WHAT IS BEING ASKED =
Which of the lines below include "block"? Each one should be copied out.

DATASET RECORDS =
____

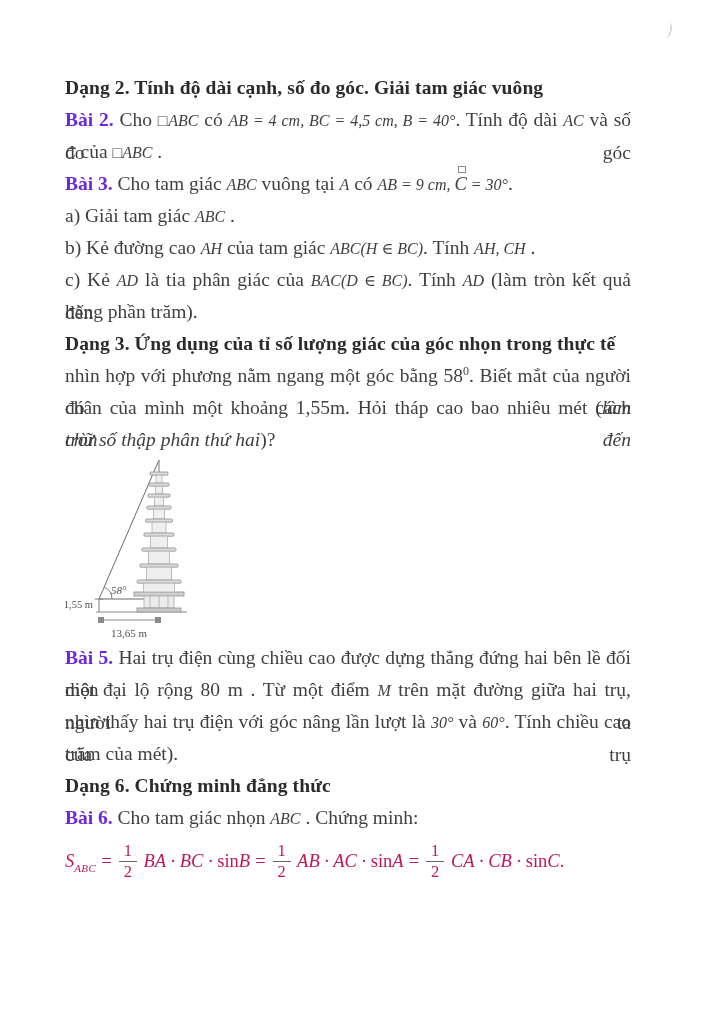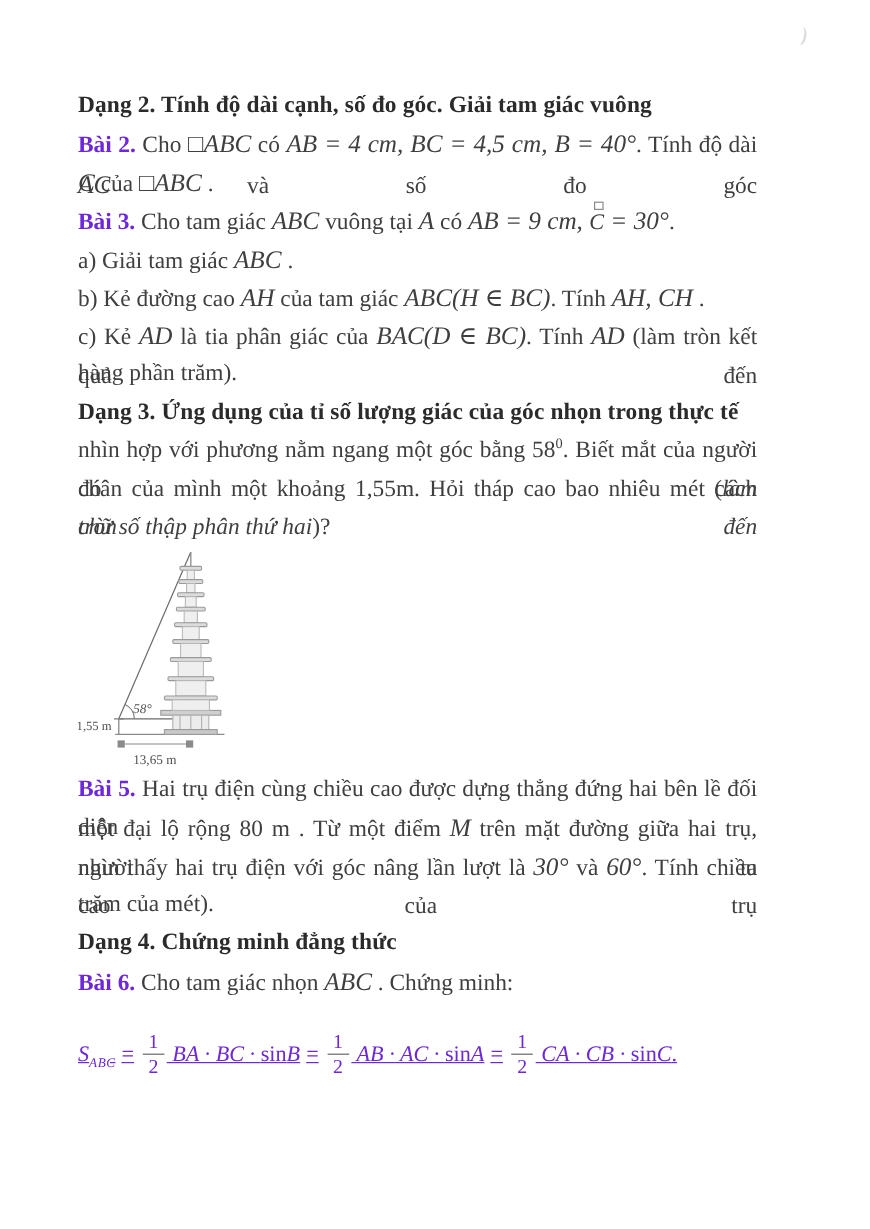--- a/index.html
+++ b/index.html
@@ -11,7 +11,7 @@
   .heading{font-weight:bold;color:#2b2b2b;letter-spacing:0.1px;}
   .b{font-weight:bold;color:#6d28d9;}
   .i{font-style:italic;}
-  .m{font-style:italic;font-size:21px;}
+  .m{font-style:italic;font-size:16px;}
   sup{font-size:12px;line-height:0;}
   .ob{position:relative;display:inline-block;font-style:italic;font-size:18.5px;}
   .ob .hat{position:absolute;top:-2px;left:4px;width:6px;height:5px;border:1px solid #8a8a8a;}

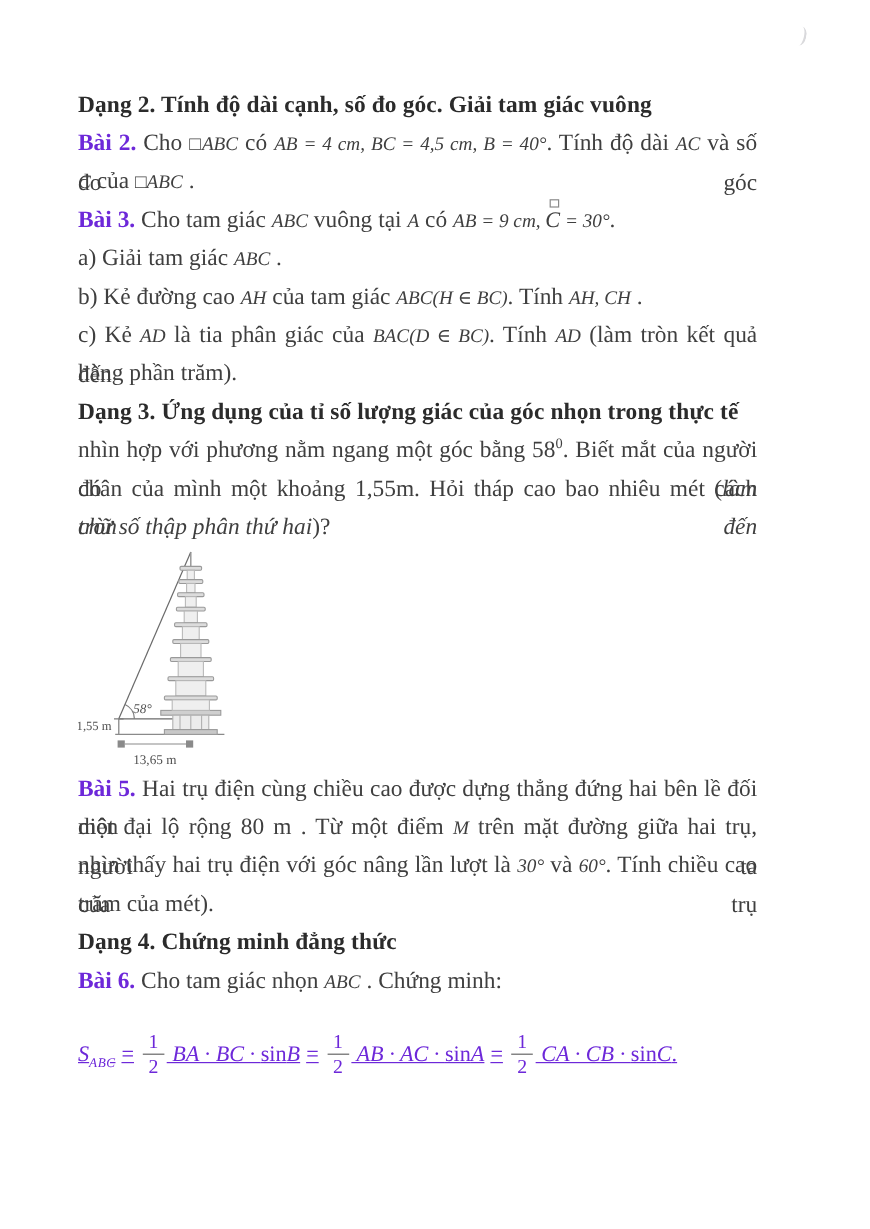--- a/index.html
+++ b/index.html
@@ -101,7 +101,7 @@
       <div class="line j"><span>một đại lộ rộng 80 m . Từ một điểm </span><span class="m">M</span><span> trên mặt đường giữa hai trụ, người ta</span></div>
       <div class="line j"><span>nhìn thấy hai trụ điện với góc nâng lần lượt là </span><span class="m">30°</span><span> và </span><span class="m">60°</span><span>. Tính chiều cao của trụ</span></div>
       <div class="line"><span>trăm của mét).</span></div>
-      <div class="line heading">Dạng 4. Chứng minh đẳng thức</div>
+      <div class="line heading">Dạng 6. Chứng minh đẳng thức</div>
       <div class="line"><span class="b">Bài 6.</span><span> Cho tam giác nhọn </span><span class="m">ABC</span><span> . Chứng minh:</span></div>
       <div class="eq"><span class="lhs">S</span><span class="sub">ABC</span><span class="sign">=</span><span class="frac"><span class="num">1</span><span class="den">2</span></span><span class="vars"> BA · BC · </span><span>sin</span><span class="angle">B</span><span class="sign">=</span><span class="frac"><span class="num">1</span><span class="den">2</span></span><span class="vars"> AB · AC · </span><span>sin</span><span class="angle">A</span><span class="sign">=</span><span class="frac"><span class="num">1</span><span class="den">2</span></span><span class="vars"> CA · CB · </span><span>sin</span><span class="angle">C</span><span>.</span></div>
     </div>

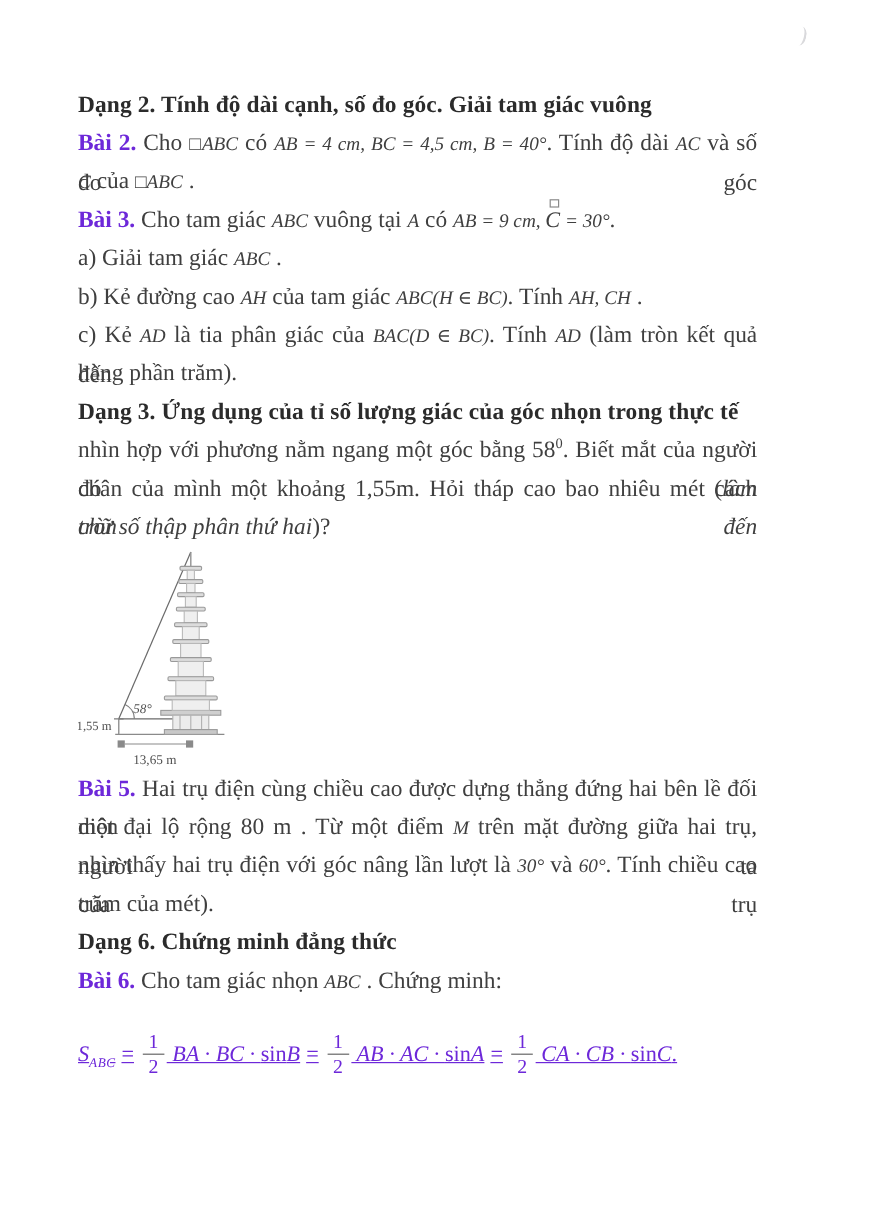--- a/index.html
+++ b/index.html
@@ -16,7 +16,7 @@
   .ob{position:relative;display:inline-block;font-style:italic;font-size:18.5px;}
   .ob .hat{position:absolute;top:-2px;left:4px;width:6px;height:5px;border:1px solid #8a8a8a;}
   .fig-wrap{display:block;height:186px;margin:0;}
-  .eq{display:block;margin-top:25px;font-size:18.5px;color:#6d28d9;white-space:nowrap;text-decoration:underline;}
+  .eq{display:block;margin-top:8px;font-size:18.5px;color:#be185d;white-space:nowrap;}
   .eq .lhs{font-style:italic;}
   .eq .sub{font-size:11px;font-style:italic;vertical-align:-5px;letter-spacing:0.4px;}
   .eq .sign{padding:0 5px;}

____

OUTPUT OF THE EXERCISE =
   .ob{position:relative;display:inline-block;font-style:italic;font-size:18.5px;}
   .ob{position:relative;display:inline-block;font-style:italic;font-size:18.5px;}
   .fig-wrap{display:block;height:186px;margin:0;}
-  .eq{display:block;margin-top:25px;font-size:18.5px;color:#6d28d9;white-space:nowrap;text-decoration:underline;}
+  .eq{display:block;margin-top:8px;font-size:18.5px;color:#be185d;white-space:nowrap;}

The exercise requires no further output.